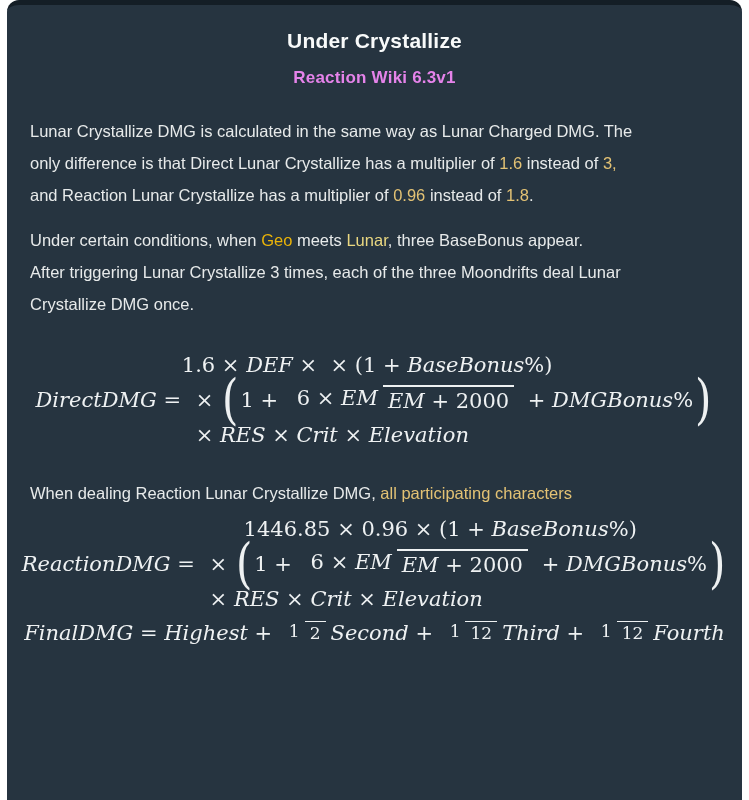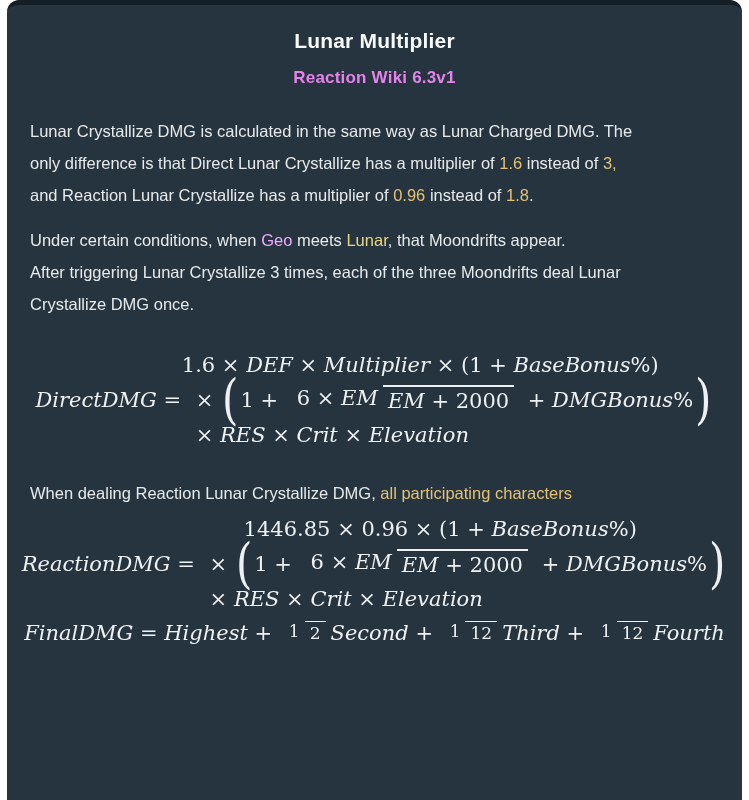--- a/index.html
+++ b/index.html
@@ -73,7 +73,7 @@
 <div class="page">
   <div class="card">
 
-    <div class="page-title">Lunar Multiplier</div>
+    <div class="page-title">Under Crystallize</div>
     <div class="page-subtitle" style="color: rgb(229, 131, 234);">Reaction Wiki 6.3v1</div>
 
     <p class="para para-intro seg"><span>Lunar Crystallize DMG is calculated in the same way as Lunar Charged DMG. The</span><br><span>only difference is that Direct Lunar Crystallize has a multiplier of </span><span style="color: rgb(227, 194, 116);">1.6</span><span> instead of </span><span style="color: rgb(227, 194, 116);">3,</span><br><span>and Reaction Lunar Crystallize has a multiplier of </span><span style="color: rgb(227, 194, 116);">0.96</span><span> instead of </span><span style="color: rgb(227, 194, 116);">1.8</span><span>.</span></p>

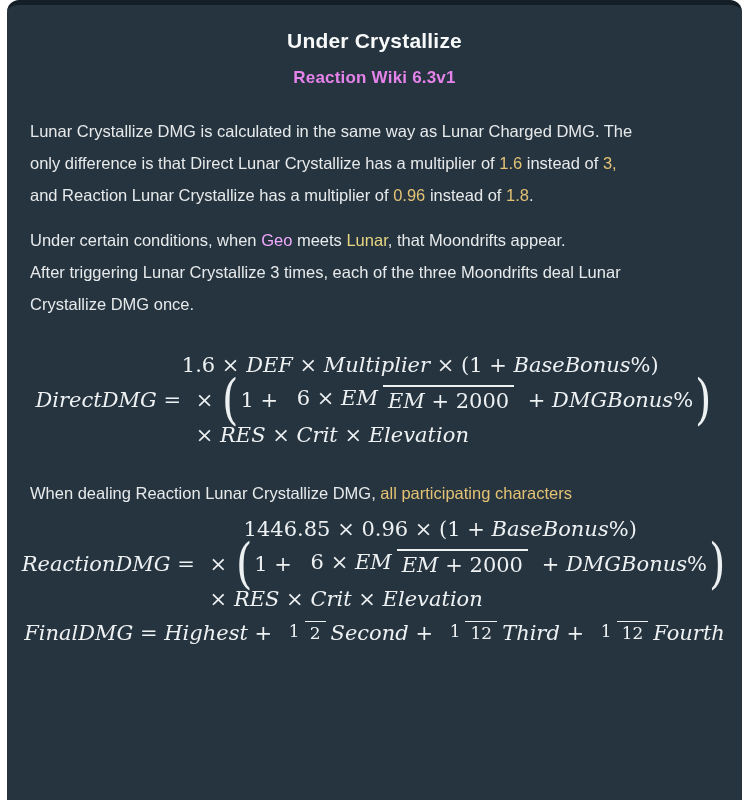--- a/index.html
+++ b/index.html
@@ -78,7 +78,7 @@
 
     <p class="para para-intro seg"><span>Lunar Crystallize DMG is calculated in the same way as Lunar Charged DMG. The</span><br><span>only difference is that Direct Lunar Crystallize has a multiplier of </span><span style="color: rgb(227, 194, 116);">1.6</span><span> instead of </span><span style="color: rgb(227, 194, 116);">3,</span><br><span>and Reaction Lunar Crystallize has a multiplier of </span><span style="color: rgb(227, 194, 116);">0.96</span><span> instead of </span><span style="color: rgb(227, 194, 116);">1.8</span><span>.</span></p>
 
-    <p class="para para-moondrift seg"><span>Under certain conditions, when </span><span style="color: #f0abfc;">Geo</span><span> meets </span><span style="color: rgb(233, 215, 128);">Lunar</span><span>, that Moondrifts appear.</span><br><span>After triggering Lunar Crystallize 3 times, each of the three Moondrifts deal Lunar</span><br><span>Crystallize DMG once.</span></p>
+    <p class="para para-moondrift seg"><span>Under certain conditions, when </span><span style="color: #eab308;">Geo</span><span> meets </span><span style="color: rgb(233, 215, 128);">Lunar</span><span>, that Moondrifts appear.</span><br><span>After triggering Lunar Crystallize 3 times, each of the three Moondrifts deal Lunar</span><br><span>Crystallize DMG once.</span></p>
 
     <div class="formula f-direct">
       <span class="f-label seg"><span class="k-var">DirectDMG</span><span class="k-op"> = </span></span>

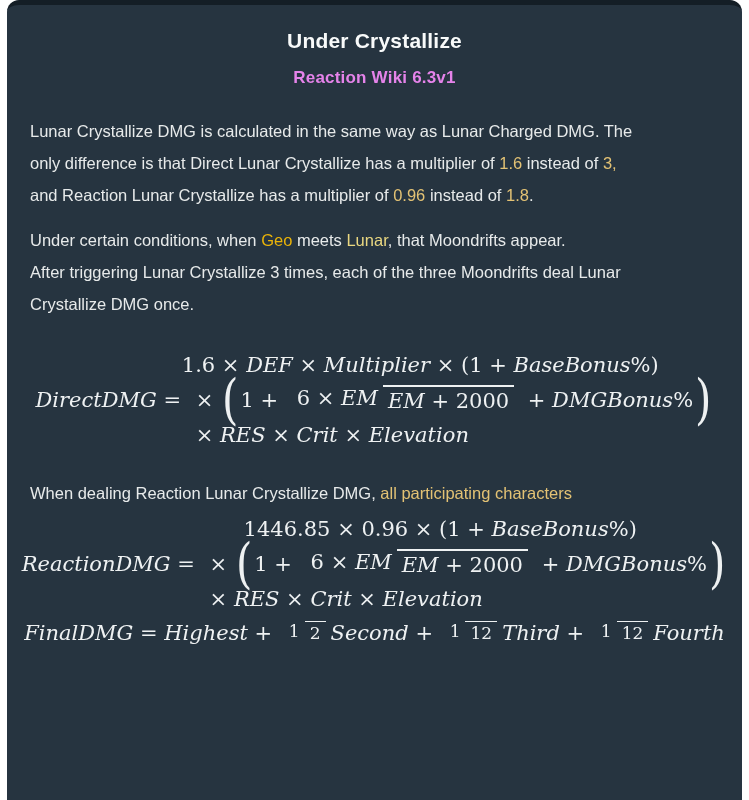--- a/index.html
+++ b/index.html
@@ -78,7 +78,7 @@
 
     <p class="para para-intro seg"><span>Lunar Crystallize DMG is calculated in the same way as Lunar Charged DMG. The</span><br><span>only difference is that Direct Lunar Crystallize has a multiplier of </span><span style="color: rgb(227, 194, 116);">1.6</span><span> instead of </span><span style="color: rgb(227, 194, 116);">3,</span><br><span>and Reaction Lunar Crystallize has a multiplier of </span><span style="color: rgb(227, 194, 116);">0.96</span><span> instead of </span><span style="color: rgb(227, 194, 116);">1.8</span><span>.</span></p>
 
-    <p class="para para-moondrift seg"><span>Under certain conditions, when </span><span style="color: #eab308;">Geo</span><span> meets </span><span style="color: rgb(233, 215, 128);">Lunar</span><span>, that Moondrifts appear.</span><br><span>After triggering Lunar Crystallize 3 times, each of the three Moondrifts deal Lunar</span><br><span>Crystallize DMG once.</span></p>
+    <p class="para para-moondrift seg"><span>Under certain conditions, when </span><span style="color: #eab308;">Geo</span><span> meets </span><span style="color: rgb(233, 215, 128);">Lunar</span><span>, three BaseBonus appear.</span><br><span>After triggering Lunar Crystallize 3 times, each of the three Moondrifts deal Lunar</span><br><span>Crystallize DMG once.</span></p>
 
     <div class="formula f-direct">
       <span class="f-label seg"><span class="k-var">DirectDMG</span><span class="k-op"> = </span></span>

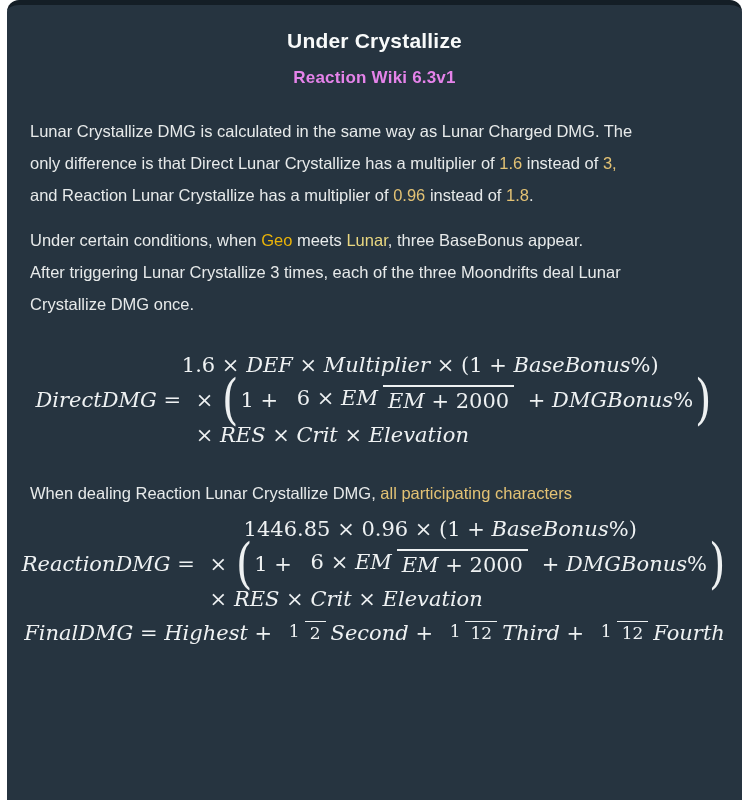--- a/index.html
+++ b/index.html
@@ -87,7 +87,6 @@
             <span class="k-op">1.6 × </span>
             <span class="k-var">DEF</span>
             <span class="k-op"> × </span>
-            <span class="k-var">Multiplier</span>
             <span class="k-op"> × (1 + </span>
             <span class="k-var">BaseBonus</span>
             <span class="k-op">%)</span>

----------------------------------------

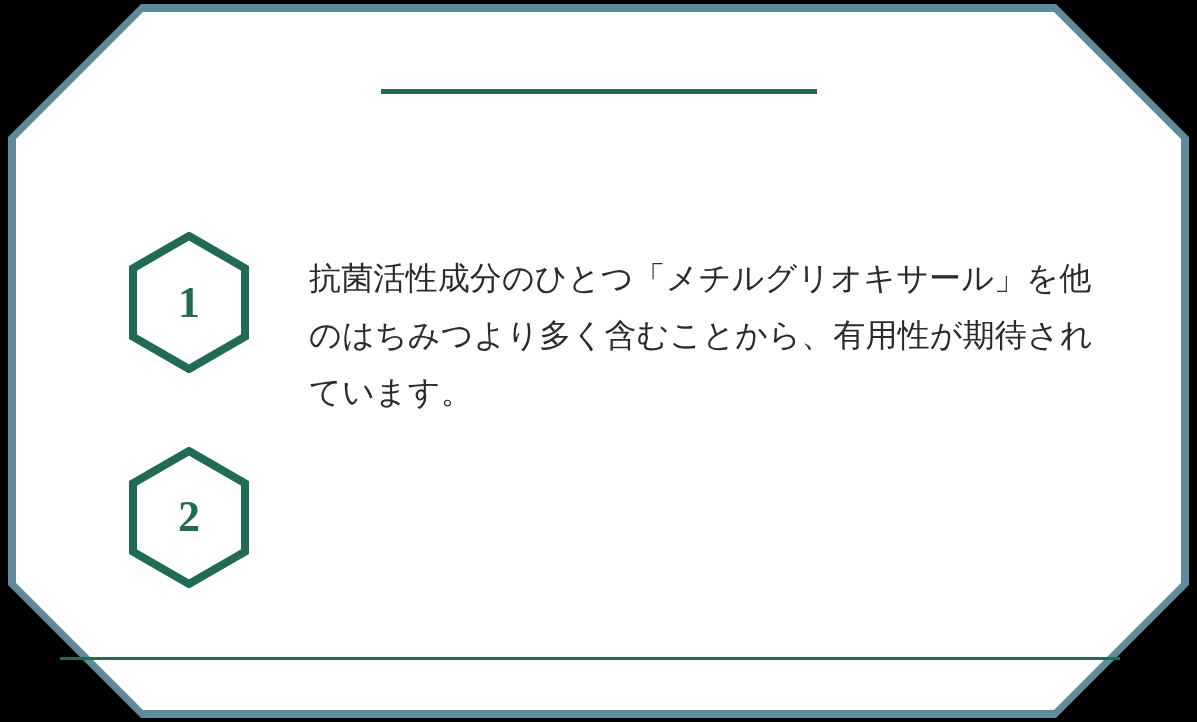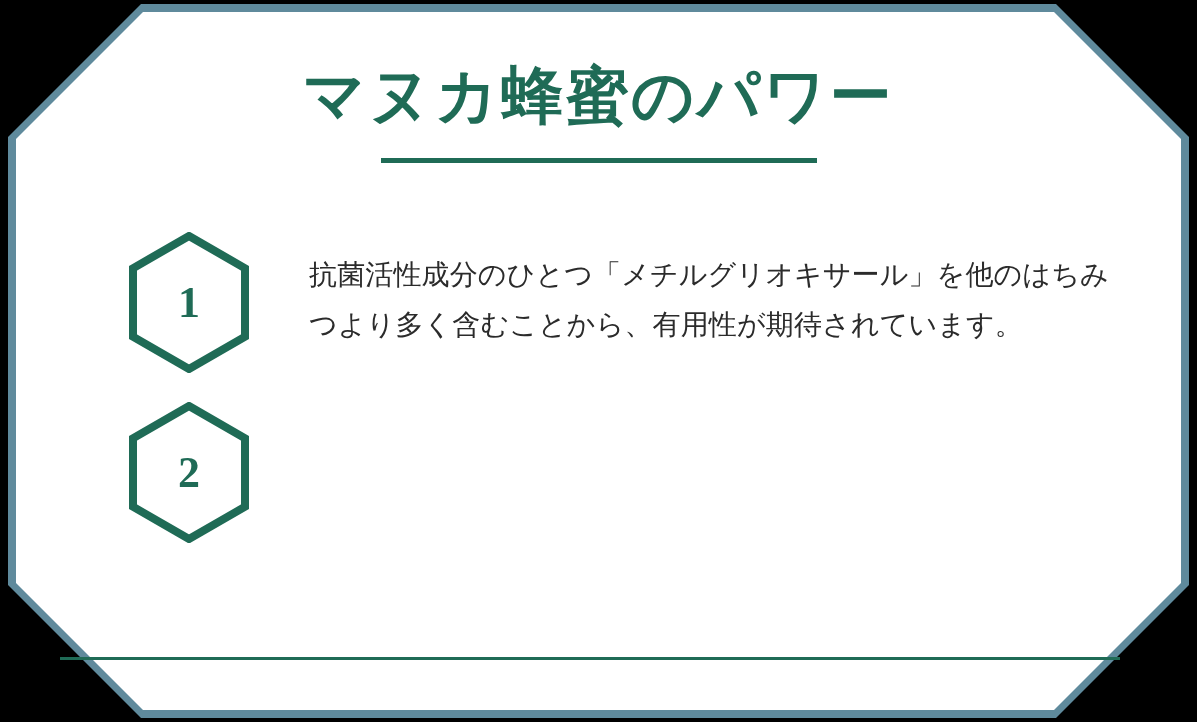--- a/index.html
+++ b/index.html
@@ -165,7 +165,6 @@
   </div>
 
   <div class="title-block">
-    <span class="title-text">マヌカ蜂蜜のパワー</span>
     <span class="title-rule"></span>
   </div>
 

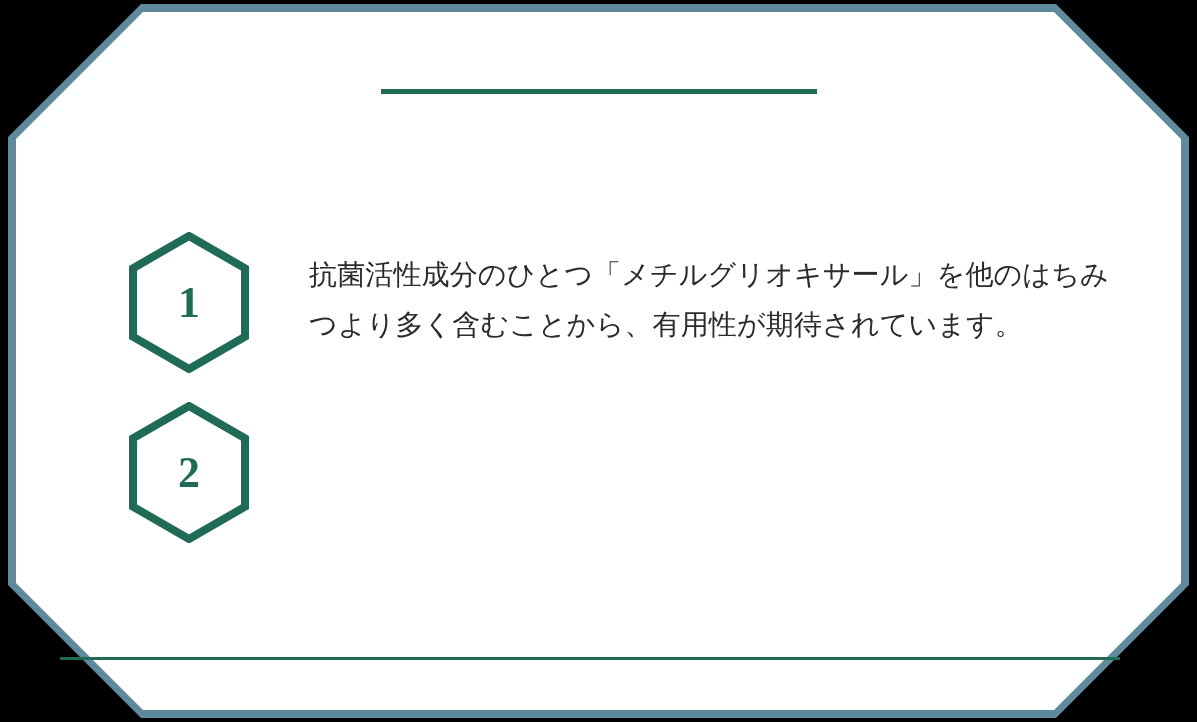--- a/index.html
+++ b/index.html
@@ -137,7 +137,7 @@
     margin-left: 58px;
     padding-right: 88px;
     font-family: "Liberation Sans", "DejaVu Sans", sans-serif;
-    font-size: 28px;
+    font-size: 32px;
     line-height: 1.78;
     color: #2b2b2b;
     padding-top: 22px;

----------------------------------------

### TASK DETAILS:
Only lines with the word "font" are wanted. Find and copy them from the records above.

### ANSWER FOR THIS EXERCISE:
     font-family: "Liberation Sans", "DejaVu Sans", sans-serif;
-    font-size: 28px;
+    font-size: 32px;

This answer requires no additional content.